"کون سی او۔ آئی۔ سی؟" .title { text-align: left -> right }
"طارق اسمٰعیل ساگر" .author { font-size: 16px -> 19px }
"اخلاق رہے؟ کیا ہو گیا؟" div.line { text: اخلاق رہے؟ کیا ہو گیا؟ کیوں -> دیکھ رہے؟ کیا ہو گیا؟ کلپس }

==

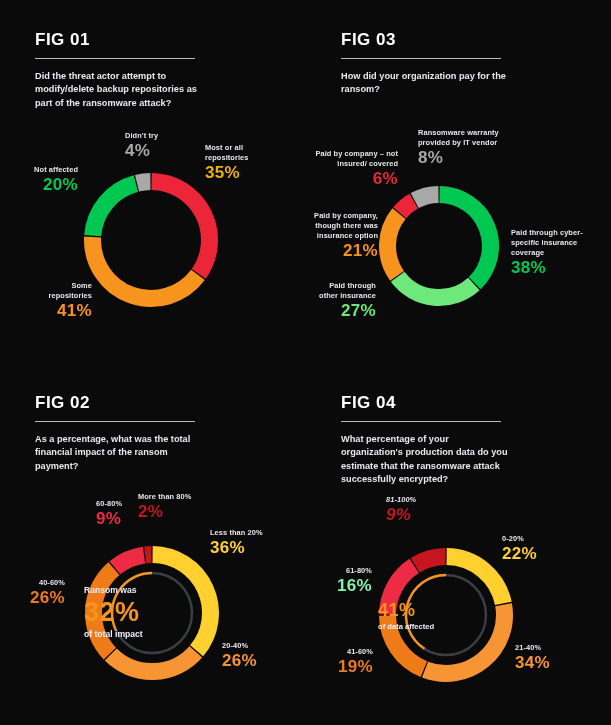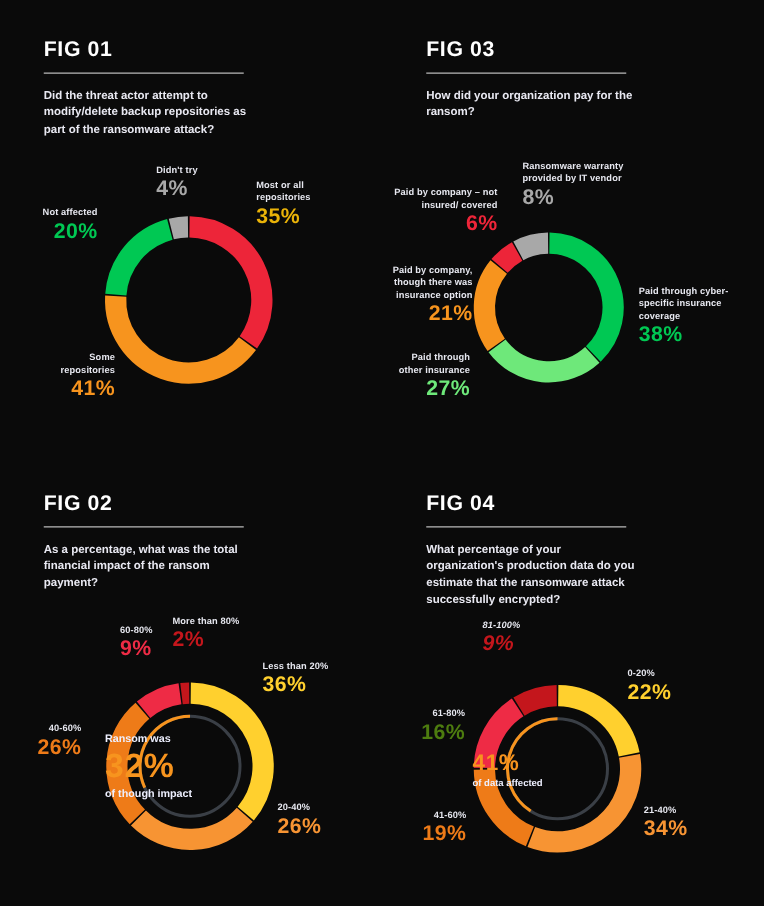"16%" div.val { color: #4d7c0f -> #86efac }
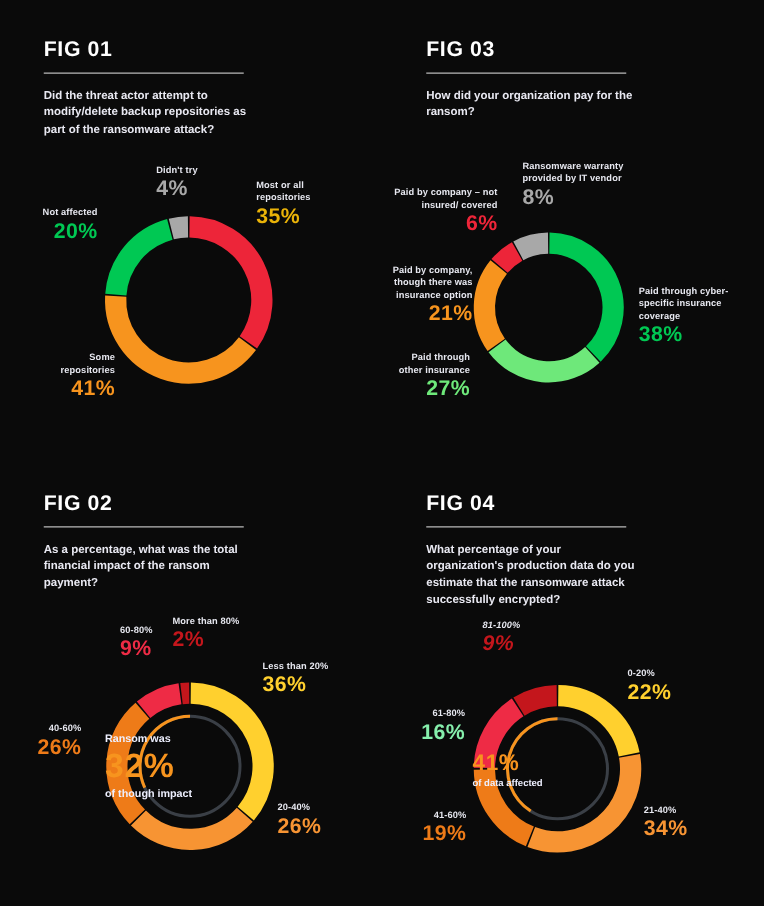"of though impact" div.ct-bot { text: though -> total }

==

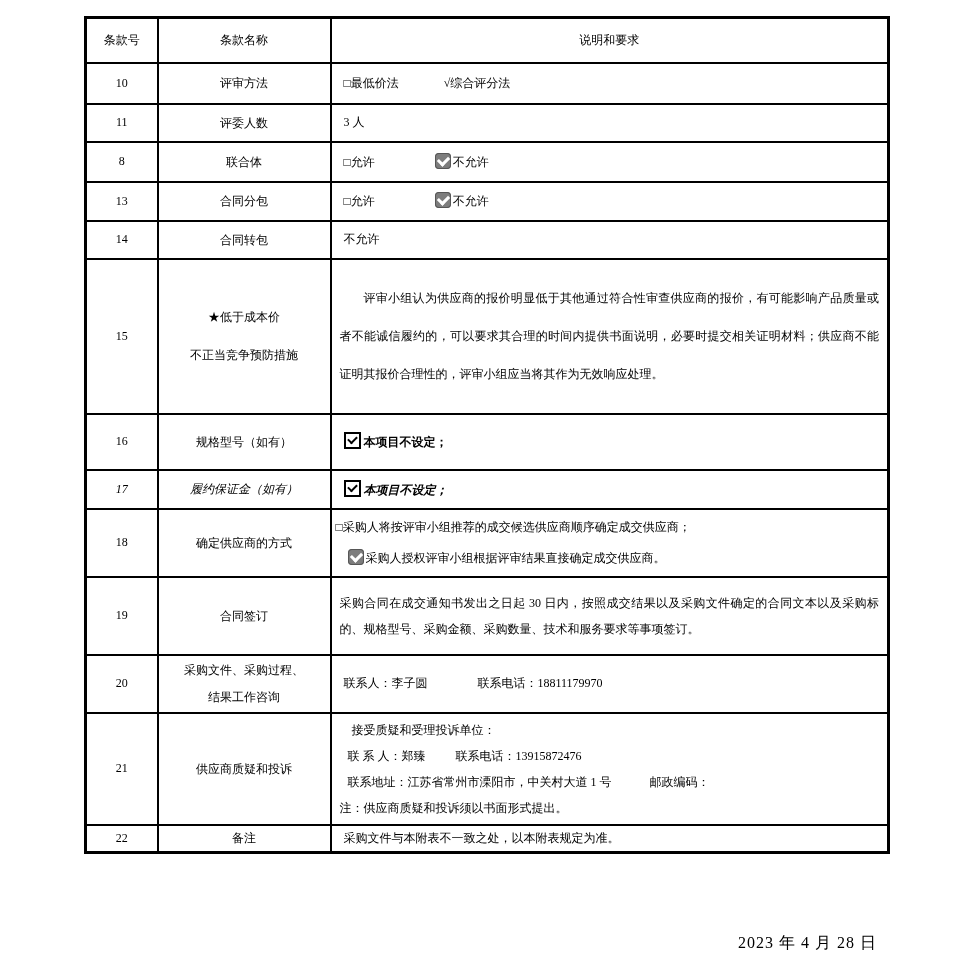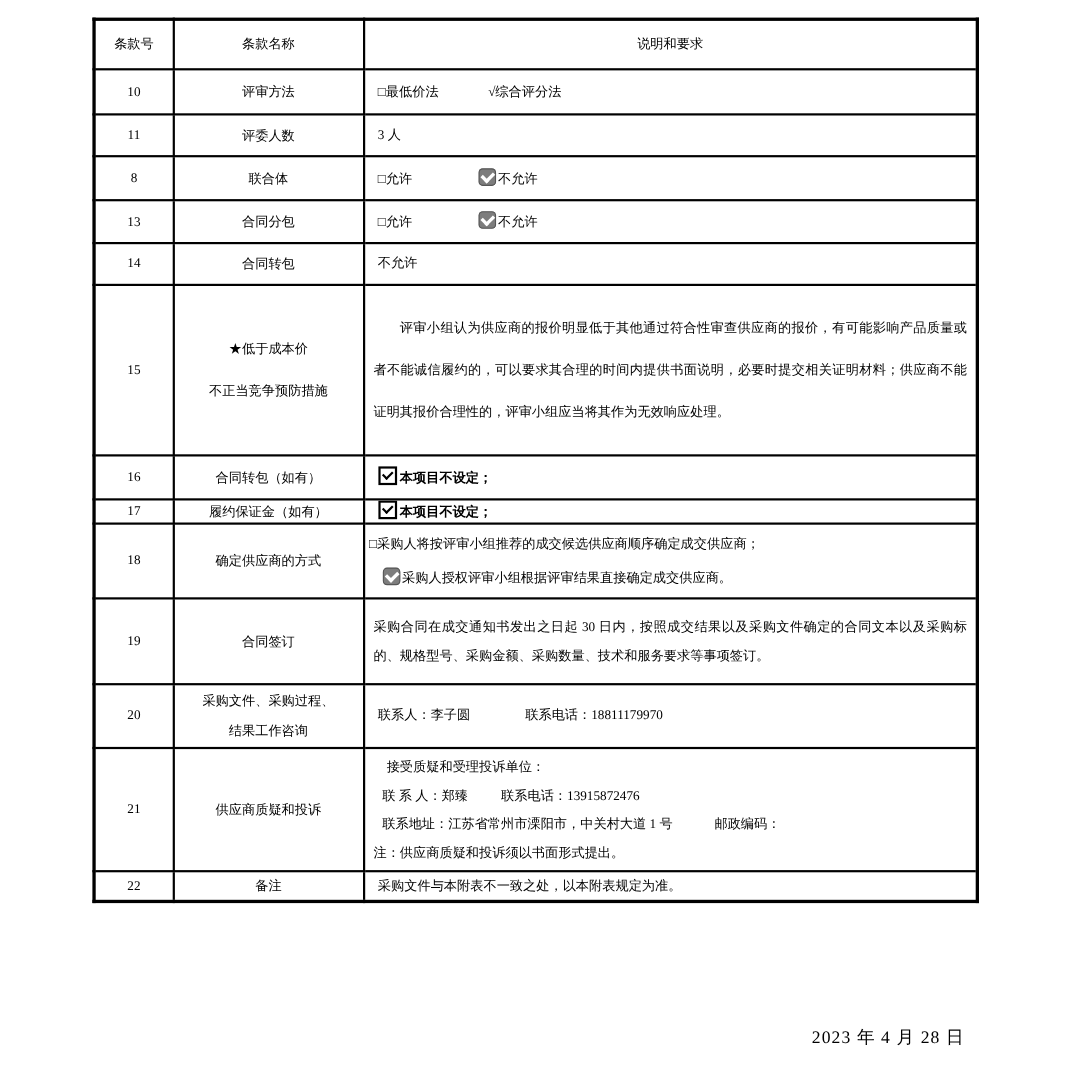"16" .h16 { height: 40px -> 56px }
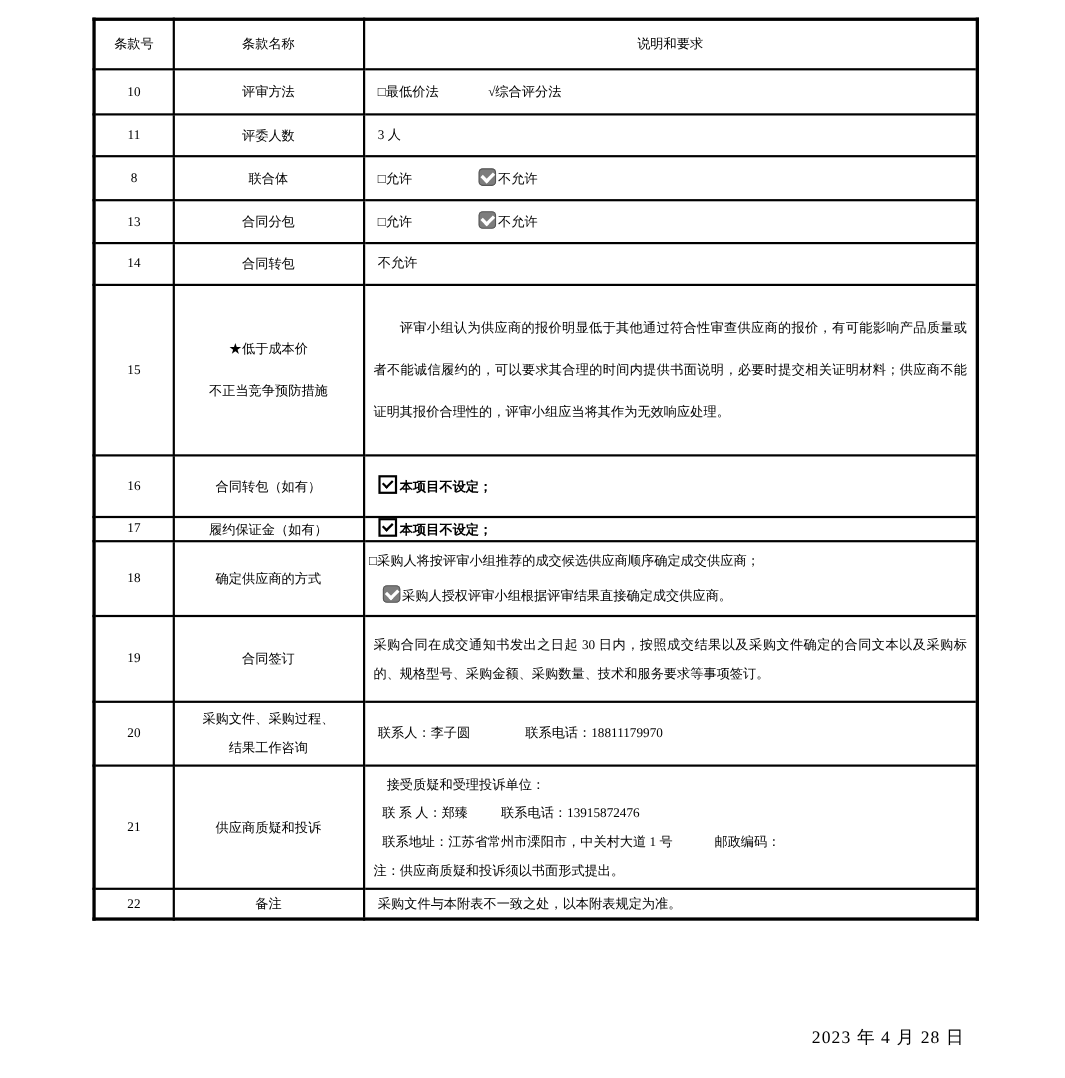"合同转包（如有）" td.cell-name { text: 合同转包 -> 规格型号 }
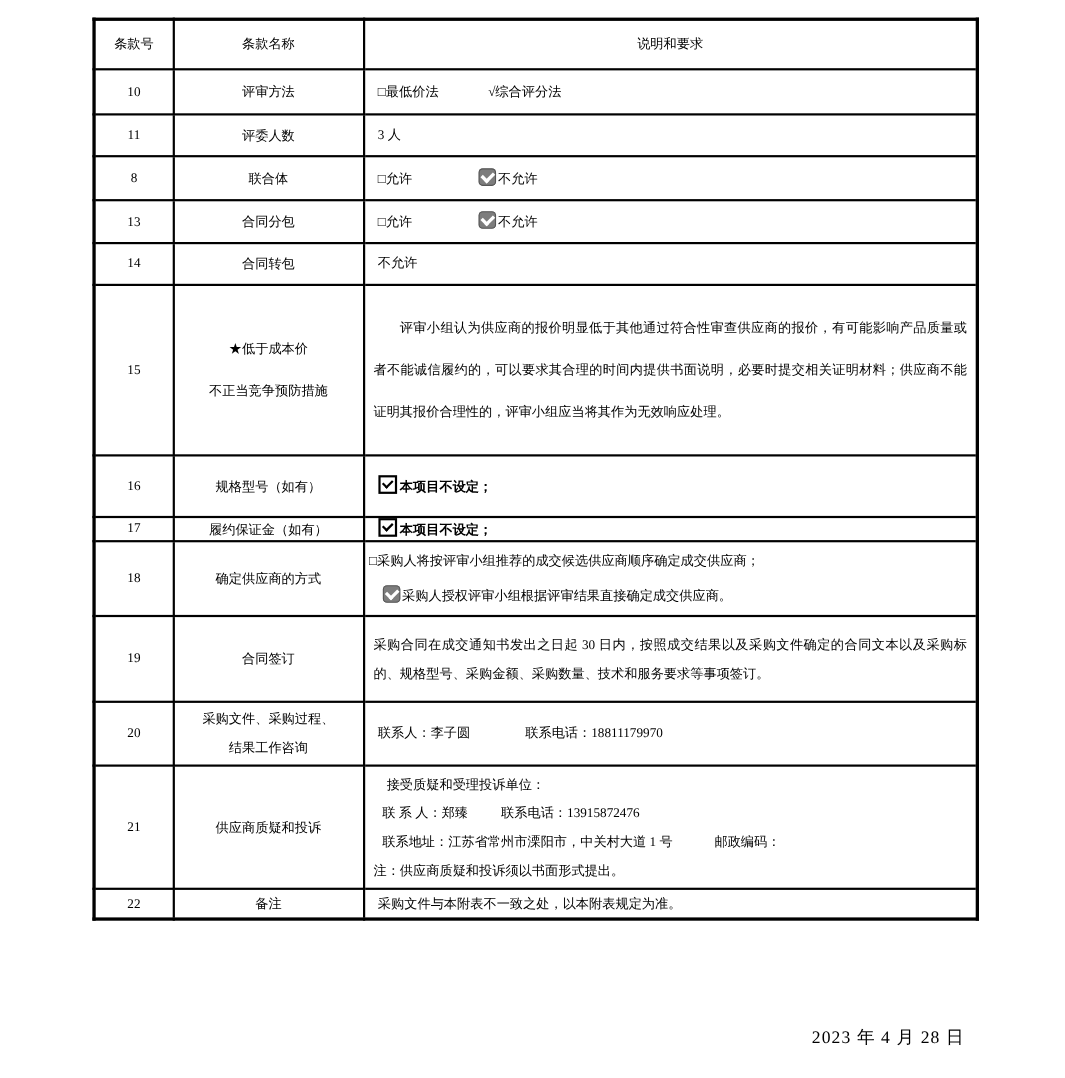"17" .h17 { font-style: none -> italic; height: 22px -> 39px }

:: Task ::
Keep both end lines and retype everything in the records above from the line containing "سی او۔ آئی۔" through the line containing "text: اخلاق رہے؟", exactly, with nothing else.

:: Exercise output ::
"کون سی او۔ آئی۔ سی؟" .title { text-align: left -> right }
"طارق اسمٰعیل ساگر" .author { font-size: 16px -> 19px }
"اخلاق رہے؟ کیا ہو گیا؟" div.line { text: اخلاق رہے؟ کیا ہو گیا؟ کیوں -> دیکھ رہے؟ کیا ہو گیا؟ کلپس }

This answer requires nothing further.